── MATERIAL TO PROCESS ──

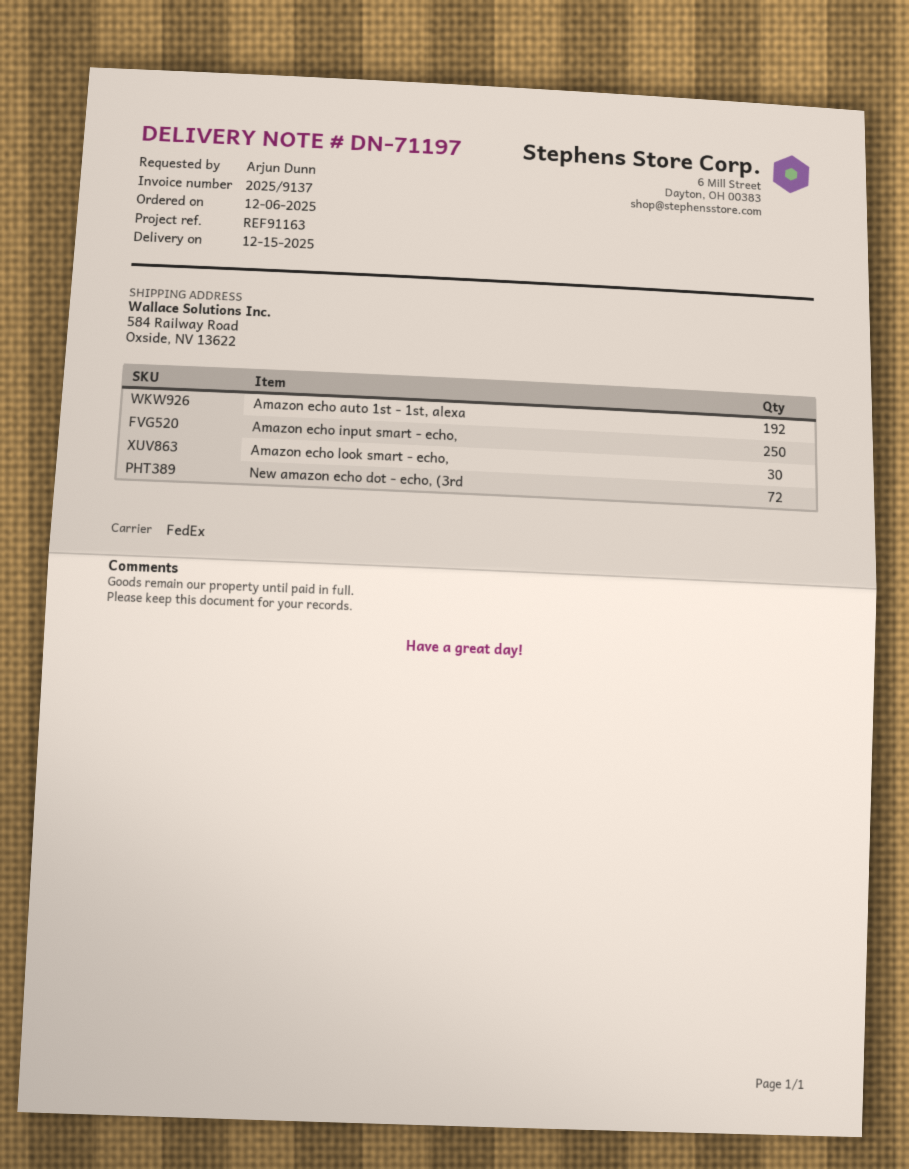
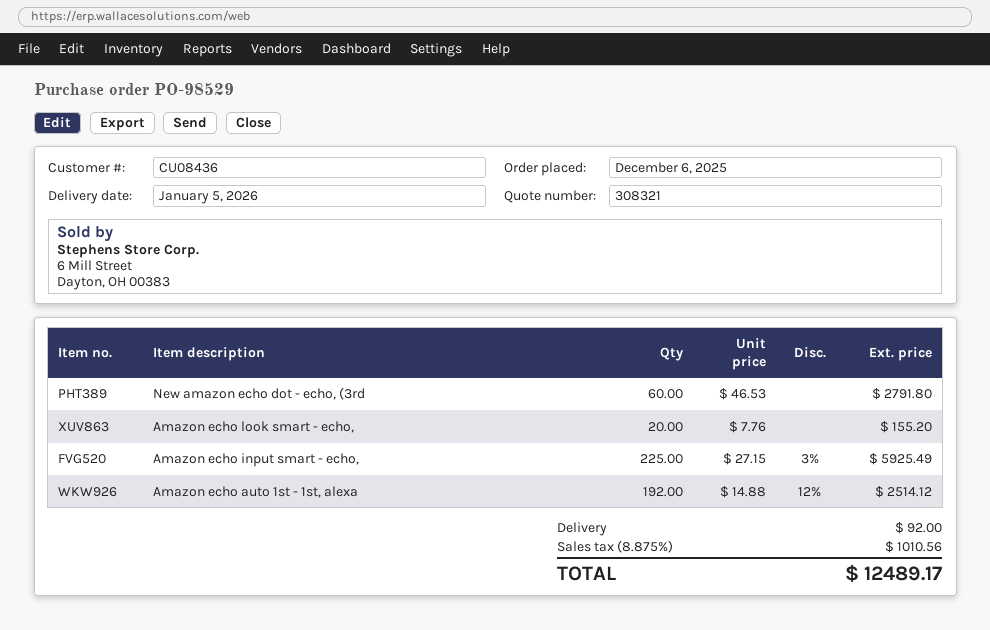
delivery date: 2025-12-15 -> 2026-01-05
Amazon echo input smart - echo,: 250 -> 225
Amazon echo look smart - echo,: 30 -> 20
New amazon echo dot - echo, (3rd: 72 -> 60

───
── MATERIAL TO PROCESS ──

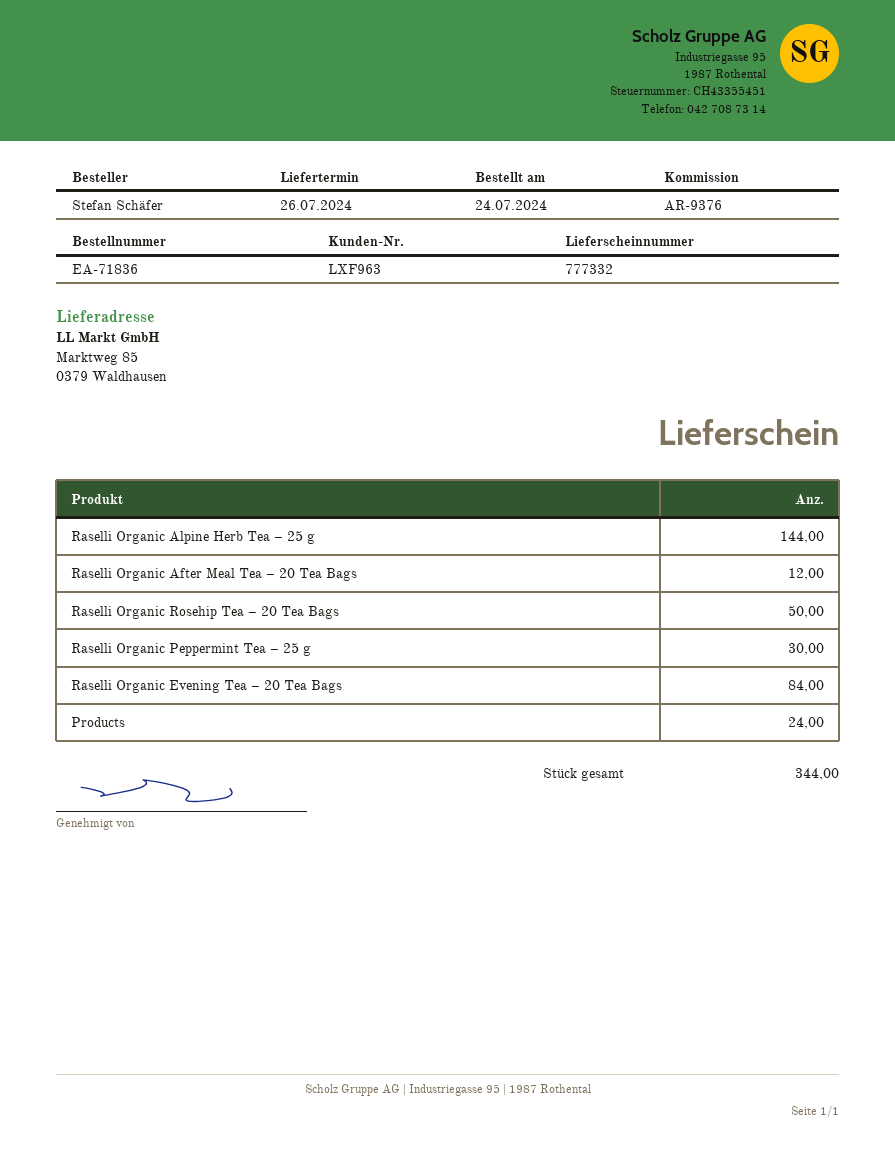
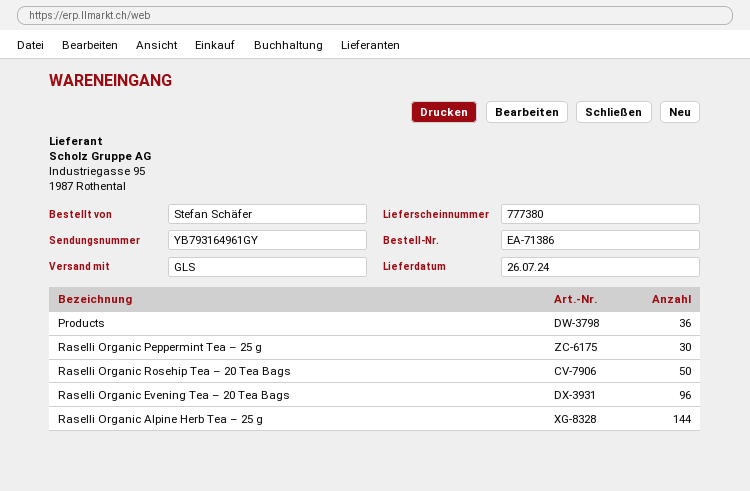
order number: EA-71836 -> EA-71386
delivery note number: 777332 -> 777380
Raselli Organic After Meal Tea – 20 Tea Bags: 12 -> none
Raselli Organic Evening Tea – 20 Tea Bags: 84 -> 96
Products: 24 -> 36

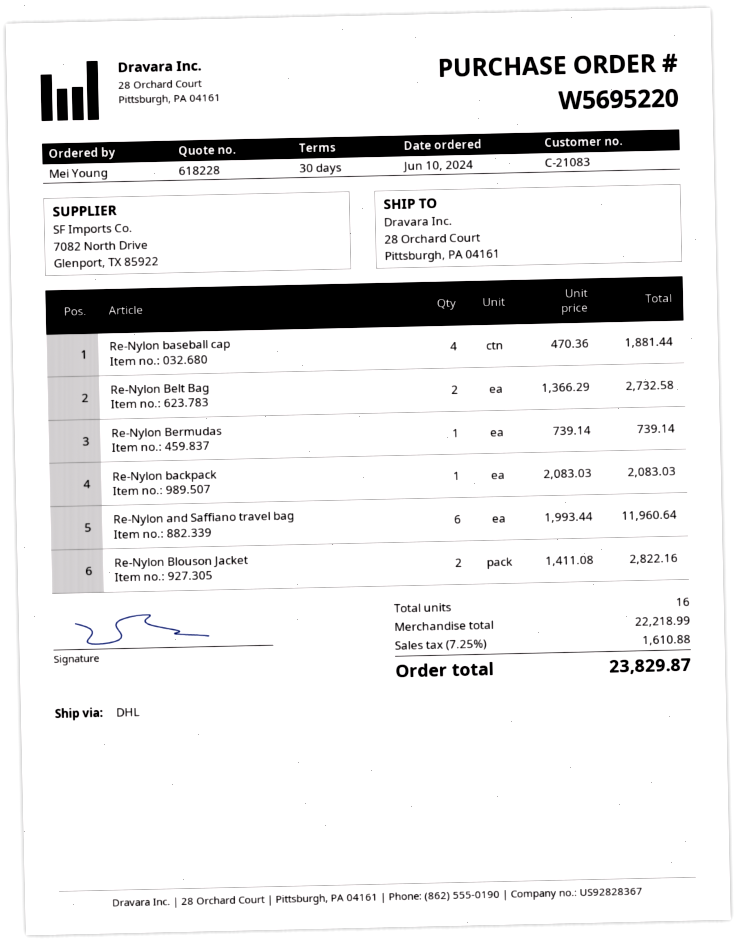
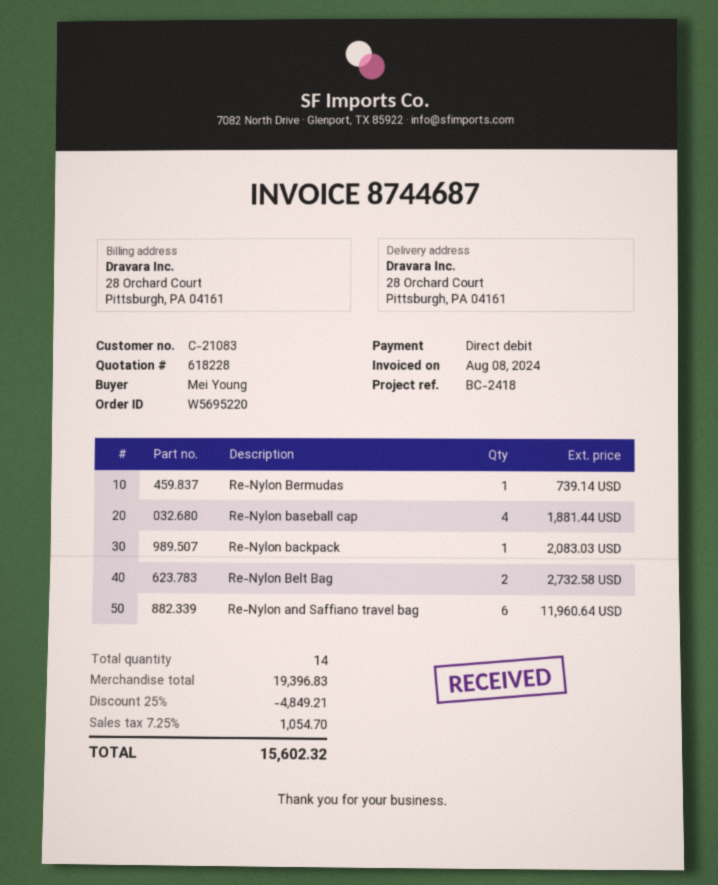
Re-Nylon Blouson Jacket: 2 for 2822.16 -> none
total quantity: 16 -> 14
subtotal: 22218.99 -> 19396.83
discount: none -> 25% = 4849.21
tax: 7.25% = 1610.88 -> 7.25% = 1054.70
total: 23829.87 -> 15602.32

───
── MATERIAL TO PROCESS ──

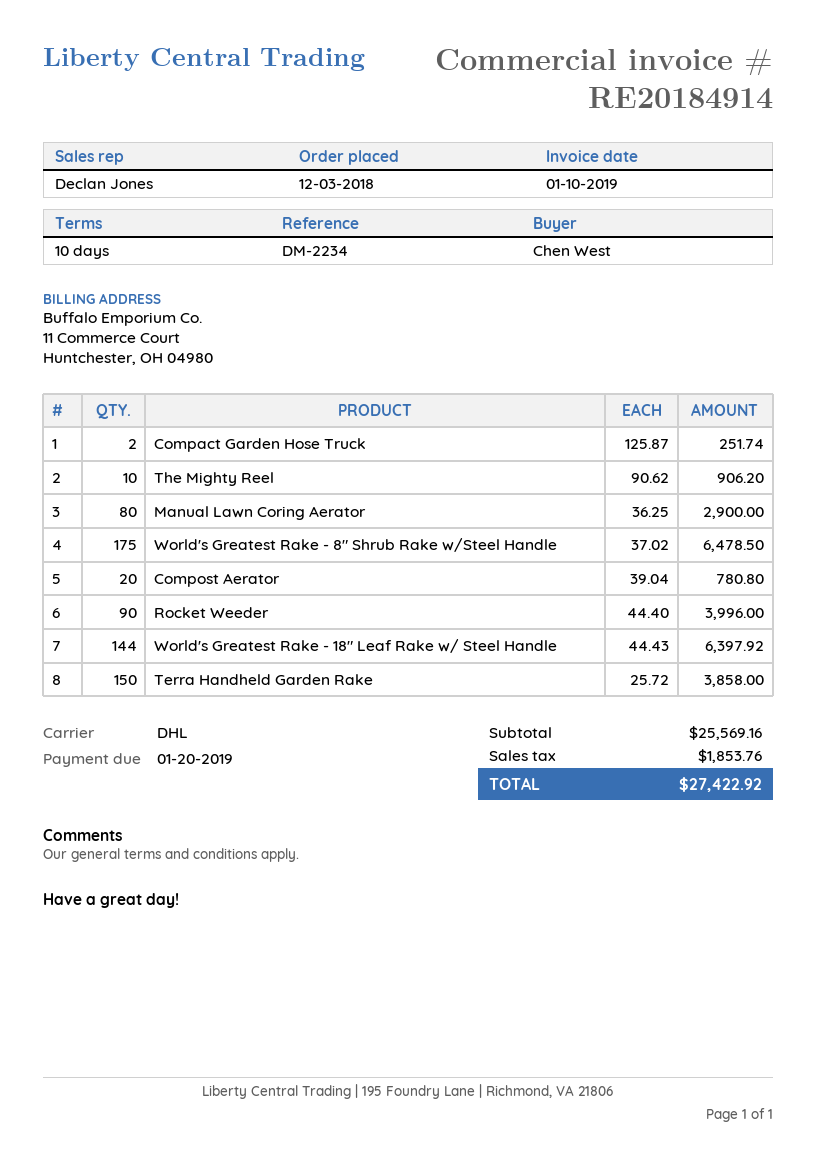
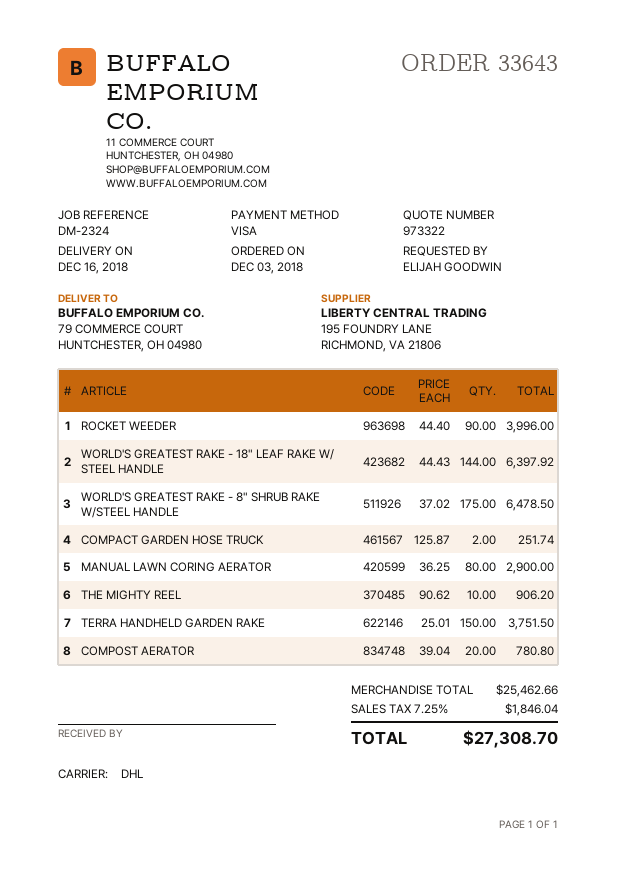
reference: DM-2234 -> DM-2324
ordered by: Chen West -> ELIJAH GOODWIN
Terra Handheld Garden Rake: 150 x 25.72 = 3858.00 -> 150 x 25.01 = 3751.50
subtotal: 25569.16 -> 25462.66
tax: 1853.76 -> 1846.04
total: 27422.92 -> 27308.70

───

▶ **YOUR GOAL**: Return, from the material above, each line holding the string "smart".

▶ **SOLUTION**:
Amazon echo input smart - echo,: 250 -> 225
Amazon echo look smart - echo,: 30 -> 20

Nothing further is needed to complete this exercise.